- Born: 1981 (age 44–45) Santos, São Paulo
- Occupations: Actress, playwright, theater director

= Renata Carvalho =

Brazilian actress, playwright and theater director

Renata Carvalho (born 1981) is a Brazilian actress, playwright and theater director. She is from the city of Santos in São Paulo and began her career in the 1990s. She is trained in social sciences, and has dubbed herself a transpologist, (Note: transpóloga) a combination of the terms transgender and anthropologist to describe her work on trans experiences and bodies.

== Early life and childhood ==

Born in 1981, Carvalho was born in Santos, São Paulo. Carvalho was forced out of her home and was involved in sex work and temporary work in a salon before formally taking up acting. She is a travesti, and began her gender transition while working as a volunteer against sexually transmitted infections in 2007.

== Career ==

In theatre, she has appeared in Body Your Autobiography, Manifesto Transpofágico (2012), Domínio Público, The Gospel According to Jesus, Queen of Heaven (2016) and Dentro de Mim Mora Outra (Inside Me Lives Another, 2013). On television, she appeared on the HBO Max series Pico da Neblina. In film, she appeared as Paula in Dry Wind (2020) as well as the documentary Quem Tem Medo? (Who's Afraid?, 2020), which discusses censorship in the arts. She played a trans artist in The First Fallen (2022), a film about those affected by the HIV/AIDS crisis of the 1980s in Brazil, as well as the short film Se Trans For Mar (2023). She has also appeared in Um Inimigo do Povo (An Enemy of the People, 2023).

Carvalho played Jesus Christ in the show The Gospel According to Jesus, Queen of Heaven, a translation by Natalia Mallo of the original play of Jo Clifford. Clifford later collaborated with Carvalho to premier the play in Brazil. Carvalho performed the title role over 200 times.

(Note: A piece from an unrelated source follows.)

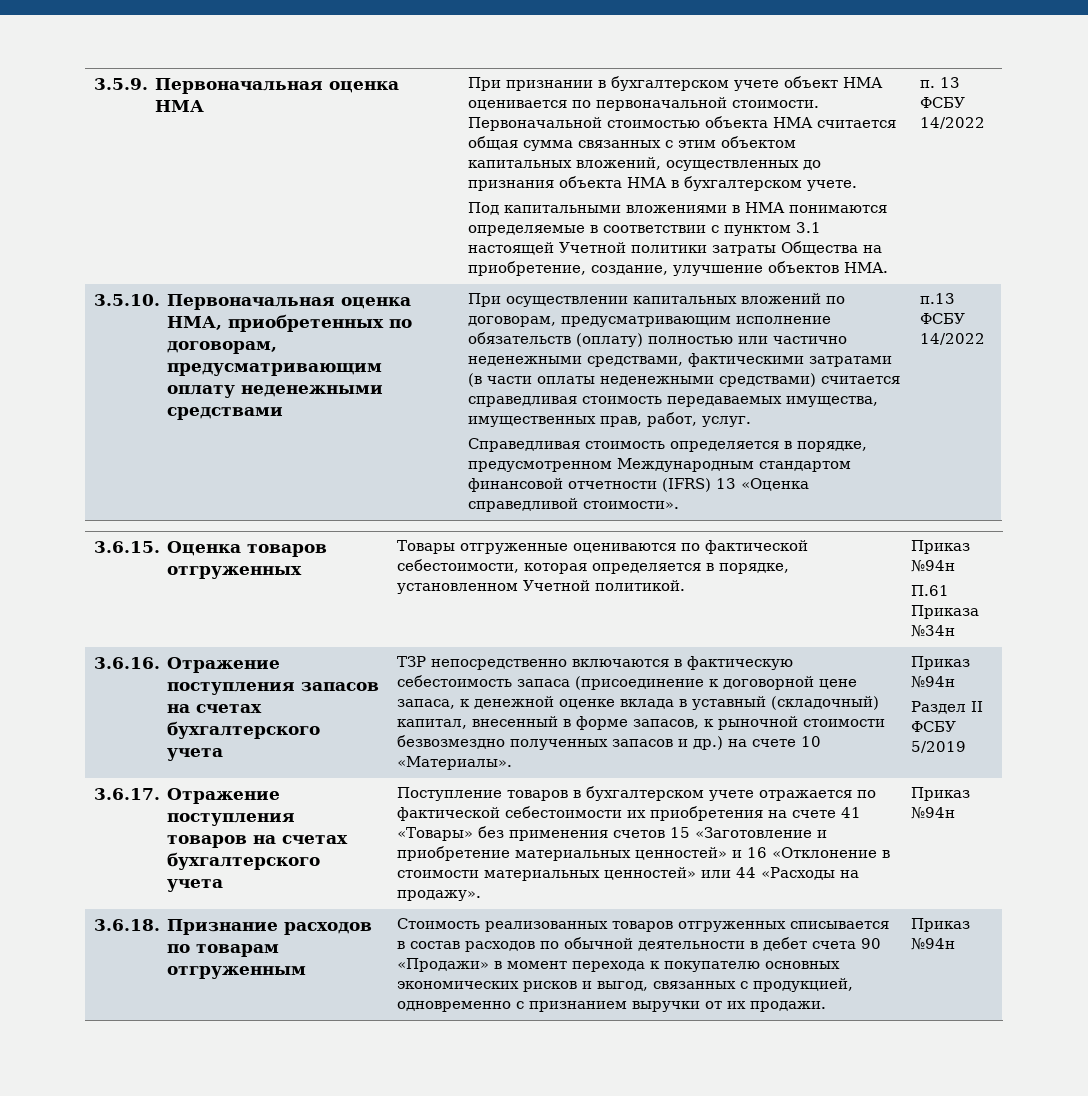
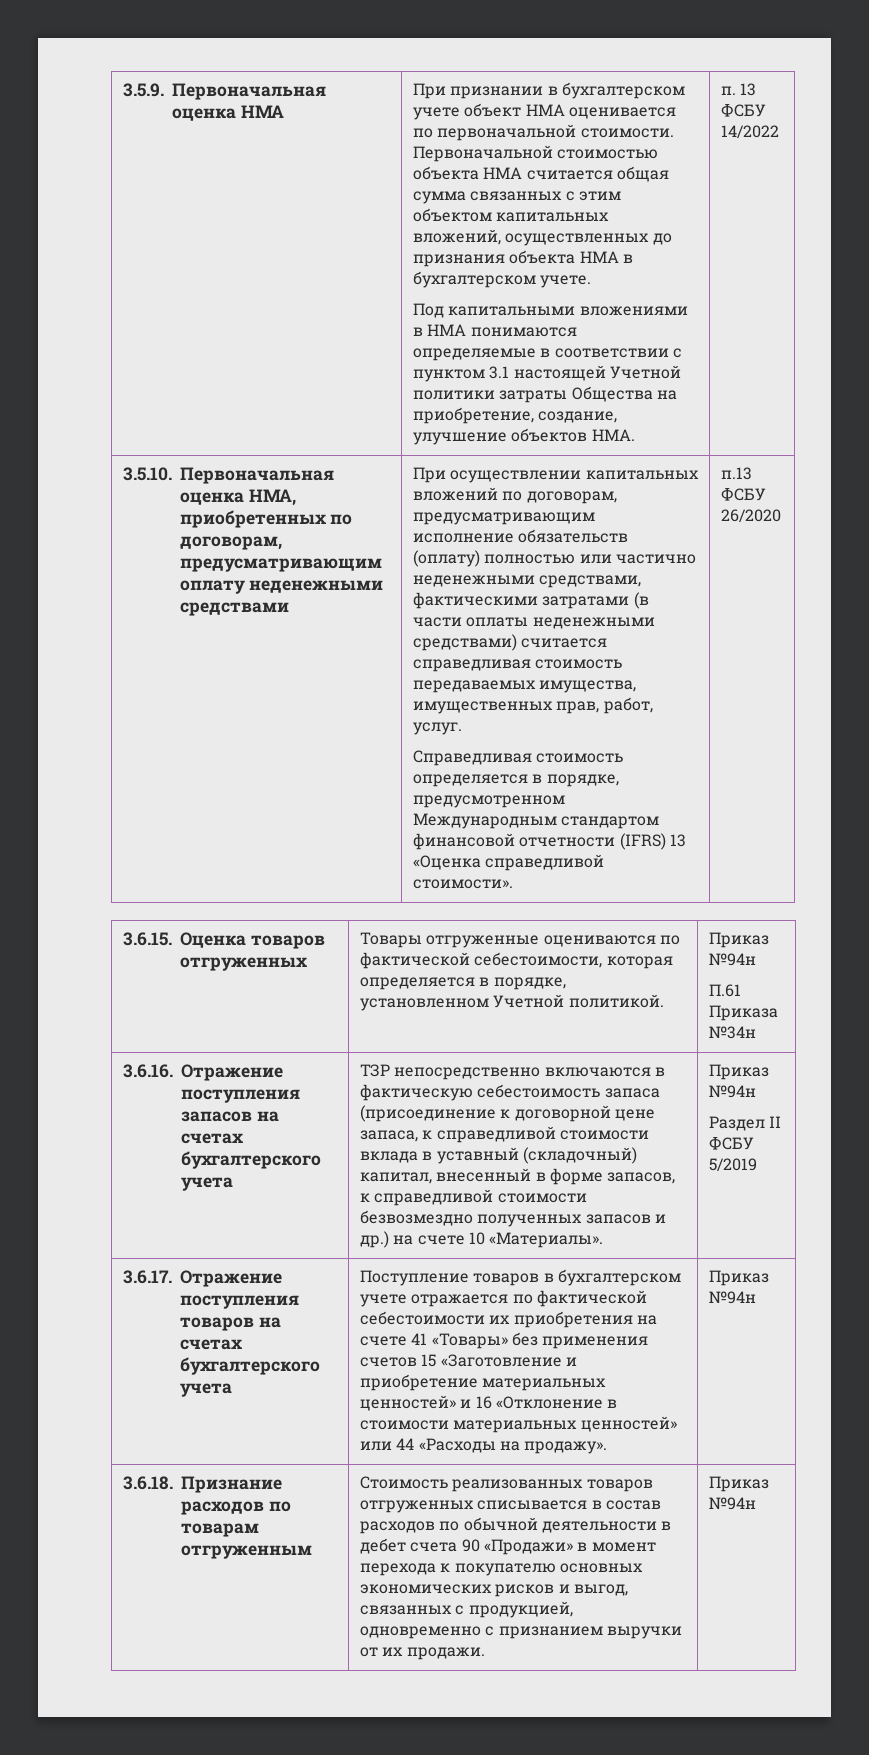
- п.13 ФСБУ 14/2022
+ п.13 ФСБУ 26/2020
- ТЗР непосредственно включаются в фактическую себестоимость запаса (присоединение к договорной цене запаса, к денежной оценке вклада в уставный (складочный) капитал, внесенный в форме запасов, к рыночной стоимости безвозмездно полученных запасов и др.) на счете 10 «Материалы».
+ ТЗР непосредственно включаются в фактическую себестоимость запаса (присоединение к договорной цене запаса, к справедливой стоимости вклада в уставный (складочный) капитал, внесенный в форме запасов, к справедливой стоимости безвозмездно полученных запасов и др.) на счете 10 «Материалы».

This brought Carvalho to wider recognition and caused controversy, including being banned in several cities in the country, such as Jundiaí, Salvador and Rio de Janeiro.

Manifesto Transpofágico (based on a book of the same name that she wrote) received positive reviews.

For her work as an actress in the film The First Fallen, she received the Special Jury Award at the 52nd International Film Festival of India and the Special Jury Award (Troféu Redentor) at the 23rd Festival do Rio – Rio de Janeiro International Film Festival. She was also nominanted for the Shell Theater Award for Best Actress for Um Inimigo do Povo (An Enemy of the People, 2023).

== Activism ==
She is the founder of Monart (Movimento Nacional de Artistas Trans, National Movement of Trans Artists), a Brazilian national network for registering transgender artists to ensure greater representation in the arts. In 2020, she received a grant of for Monart through Afield, an international support network for artists.